- What this task involves
Filter the entries below, keeping only lines with "none".

- Extracted data
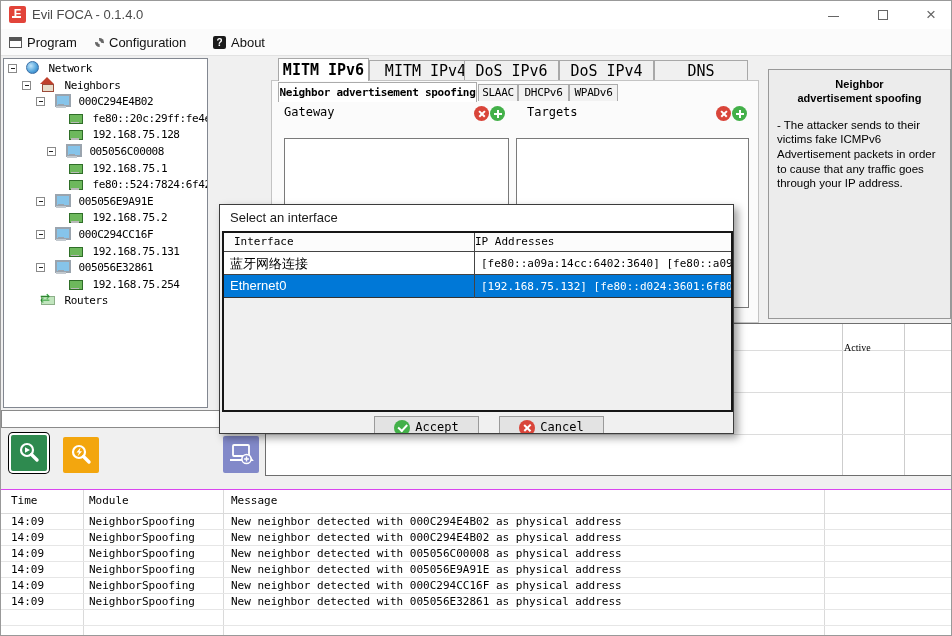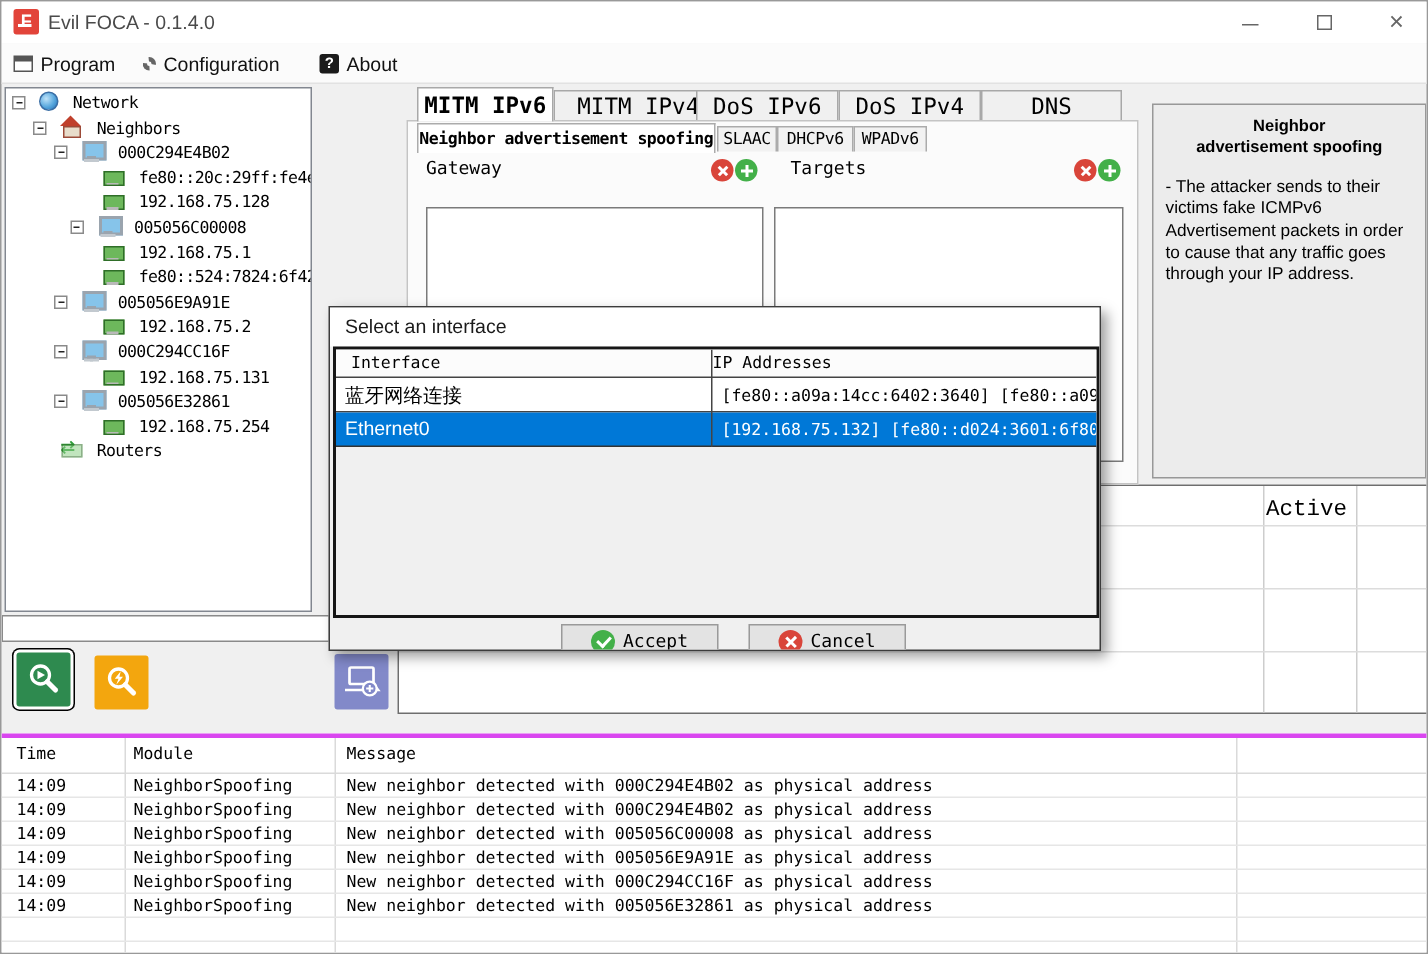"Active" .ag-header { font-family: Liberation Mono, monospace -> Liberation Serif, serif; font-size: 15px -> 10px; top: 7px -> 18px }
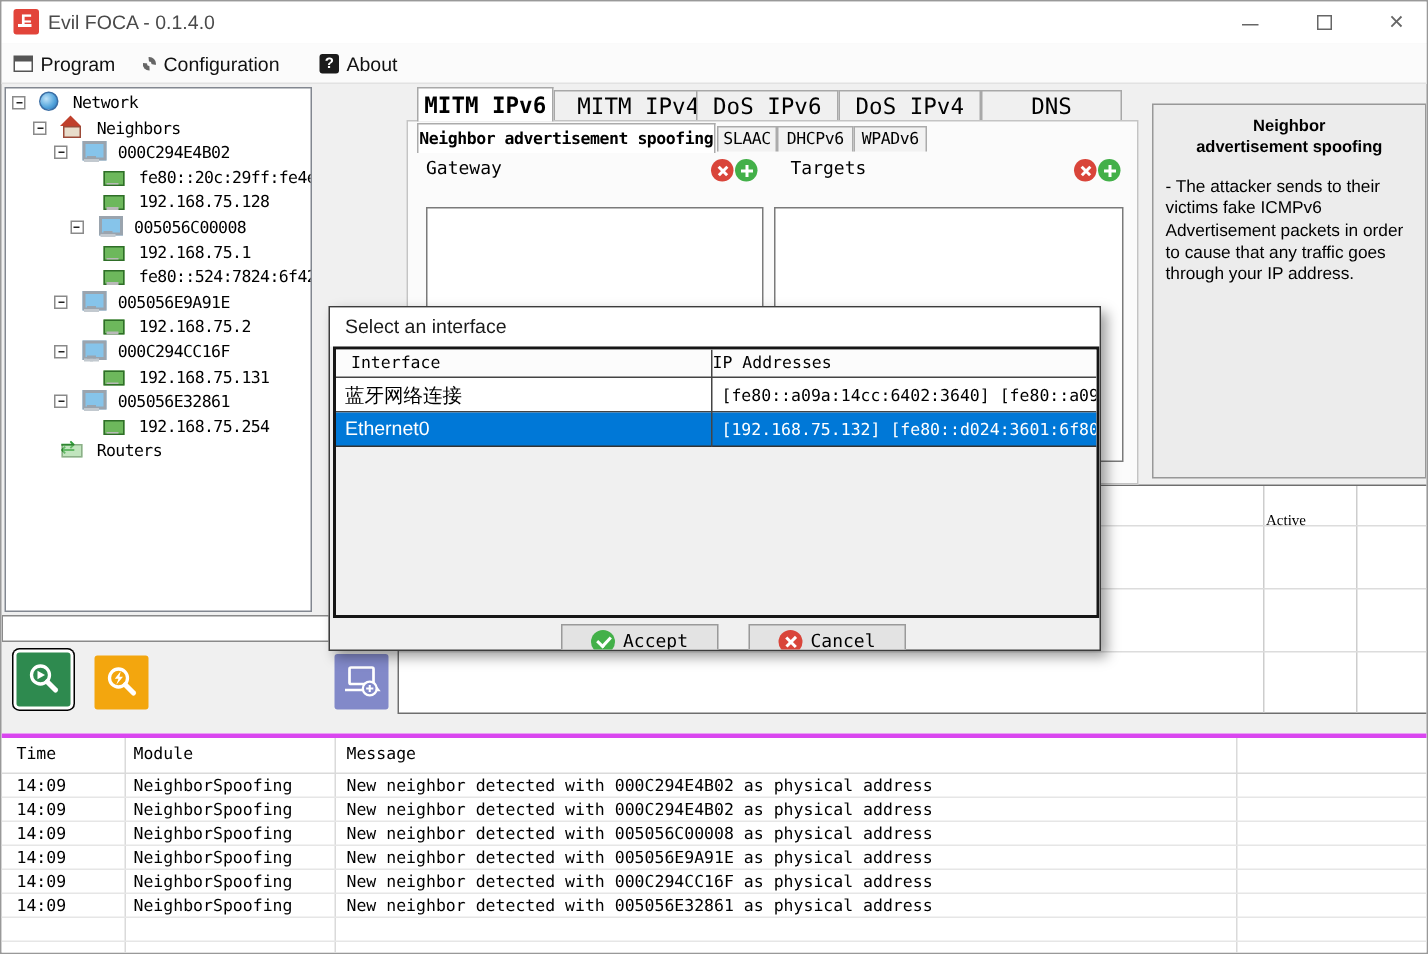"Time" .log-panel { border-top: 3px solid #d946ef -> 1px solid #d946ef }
* * *
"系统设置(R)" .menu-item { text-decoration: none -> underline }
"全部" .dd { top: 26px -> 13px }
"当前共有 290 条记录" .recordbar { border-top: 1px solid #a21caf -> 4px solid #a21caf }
==
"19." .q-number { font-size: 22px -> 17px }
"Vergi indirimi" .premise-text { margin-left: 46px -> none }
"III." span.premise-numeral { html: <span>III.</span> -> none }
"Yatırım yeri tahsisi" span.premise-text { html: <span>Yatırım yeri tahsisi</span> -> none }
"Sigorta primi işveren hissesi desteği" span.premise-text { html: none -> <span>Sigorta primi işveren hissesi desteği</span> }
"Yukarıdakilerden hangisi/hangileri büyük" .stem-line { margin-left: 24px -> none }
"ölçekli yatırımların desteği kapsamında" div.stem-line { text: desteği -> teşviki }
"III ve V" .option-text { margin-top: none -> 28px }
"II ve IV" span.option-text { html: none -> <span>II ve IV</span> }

- Response to this task
"系统设置(R)" .menu-item { text-decoration: none -> underline }
"Vergi indirimi" .premise-text { margin-left: 46px -> none }
"III." span.premise-numeral { html: <span>III.</span> -> none }
"Yatırım yeri tahsisi" span.premise-text { html: <span>Yatırım yeri tahsisi</span> -> none }
"Sigorta primi işveren hissesi desteği" span.premise-text { html: none -> <span>Sigorta primi işveren hissesi desteği</span> }
"Yukarıdakilerden hangisi/hangileri büyük" .stem-line { margin-left: 24px -> none }
"III ve V" .option-text { margin-top: none -> 28px }
"II ve IV" span.option-text { html: none -> <span>II ve IV</span> }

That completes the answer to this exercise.